* [WHAT YOU WILL DO]: Here are the records. Write out exactly the lines between the one holding "- Implementin the CRD." and the one holding "- This service", inclusive.

========

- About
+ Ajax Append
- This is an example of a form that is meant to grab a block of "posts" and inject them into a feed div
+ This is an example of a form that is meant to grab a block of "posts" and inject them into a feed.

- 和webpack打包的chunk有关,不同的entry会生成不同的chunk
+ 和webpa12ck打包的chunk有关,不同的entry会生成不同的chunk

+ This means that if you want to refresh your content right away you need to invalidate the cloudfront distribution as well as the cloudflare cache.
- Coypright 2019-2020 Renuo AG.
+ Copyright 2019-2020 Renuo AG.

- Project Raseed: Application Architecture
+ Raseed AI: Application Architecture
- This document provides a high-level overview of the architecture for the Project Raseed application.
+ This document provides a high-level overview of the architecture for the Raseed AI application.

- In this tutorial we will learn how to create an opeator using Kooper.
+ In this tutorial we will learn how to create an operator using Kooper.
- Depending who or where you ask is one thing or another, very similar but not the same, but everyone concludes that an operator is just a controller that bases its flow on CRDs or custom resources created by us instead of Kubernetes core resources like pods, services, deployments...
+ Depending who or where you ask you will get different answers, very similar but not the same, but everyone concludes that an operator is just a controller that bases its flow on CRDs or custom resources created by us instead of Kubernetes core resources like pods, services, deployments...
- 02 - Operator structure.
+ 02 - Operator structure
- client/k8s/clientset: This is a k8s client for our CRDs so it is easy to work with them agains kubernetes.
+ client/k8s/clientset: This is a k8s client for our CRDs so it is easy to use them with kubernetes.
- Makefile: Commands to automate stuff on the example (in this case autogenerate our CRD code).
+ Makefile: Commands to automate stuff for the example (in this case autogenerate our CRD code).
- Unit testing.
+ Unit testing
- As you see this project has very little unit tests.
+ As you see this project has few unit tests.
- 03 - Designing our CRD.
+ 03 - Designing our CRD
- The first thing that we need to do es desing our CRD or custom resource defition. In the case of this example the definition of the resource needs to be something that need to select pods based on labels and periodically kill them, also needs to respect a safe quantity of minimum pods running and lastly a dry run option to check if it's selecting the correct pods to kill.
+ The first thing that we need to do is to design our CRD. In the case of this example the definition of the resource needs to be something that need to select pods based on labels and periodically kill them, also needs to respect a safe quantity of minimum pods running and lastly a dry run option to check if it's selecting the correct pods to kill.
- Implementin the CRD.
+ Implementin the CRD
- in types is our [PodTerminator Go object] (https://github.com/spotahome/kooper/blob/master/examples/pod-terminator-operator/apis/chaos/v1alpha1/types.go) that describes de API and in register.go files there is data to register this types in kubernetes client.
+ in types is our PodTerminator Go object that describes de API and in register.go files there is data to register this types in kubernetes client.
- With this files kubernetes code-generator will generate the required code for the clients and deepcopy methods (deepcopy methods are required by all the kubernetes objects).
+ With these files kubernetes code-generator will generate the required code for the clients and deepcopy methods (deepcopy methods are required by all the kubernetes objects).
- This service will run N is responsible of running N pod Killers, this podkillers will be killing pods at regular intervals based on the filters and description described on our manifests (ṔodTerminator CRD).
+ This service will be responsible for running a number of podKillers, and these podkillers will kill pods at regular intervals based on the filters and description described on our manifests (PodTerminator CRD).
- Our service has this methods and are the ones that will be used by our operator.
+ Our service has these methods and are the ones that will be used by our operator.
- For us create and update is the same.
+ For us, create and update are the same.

========

* [EXERCISE RESULT]:
- Implementin the CRD.
+ Implementin the CRD
- in types is our [PodTerminator Go object] (https://github.com/spotahome/kooper/blob/master/examples/pod-terminator-operator/apis/chaos/v1alpha1/types.go) that describes de API and in register.go files there is data to register this types in kubernetes client.
+ in types is our PodTerminator Go object that describes de API and in register.go files there is data to register this types in kubernetes client.
- With this files kubernetes code-generator will generate the required code for the clients and deepcopy methods (deepcopy methods are required by all the kubernetes objects).
+ With these files kubernetes code-generator will generate the required code for the clients and deepcopy methods (deepcopy methods are required by all the kubernetes objects).
- This service will run N is responsible of running N pod Killers, this podkillers will be killing pods at regular intervals based on the filters and description described on our manifests (ṔodTerminator CRD).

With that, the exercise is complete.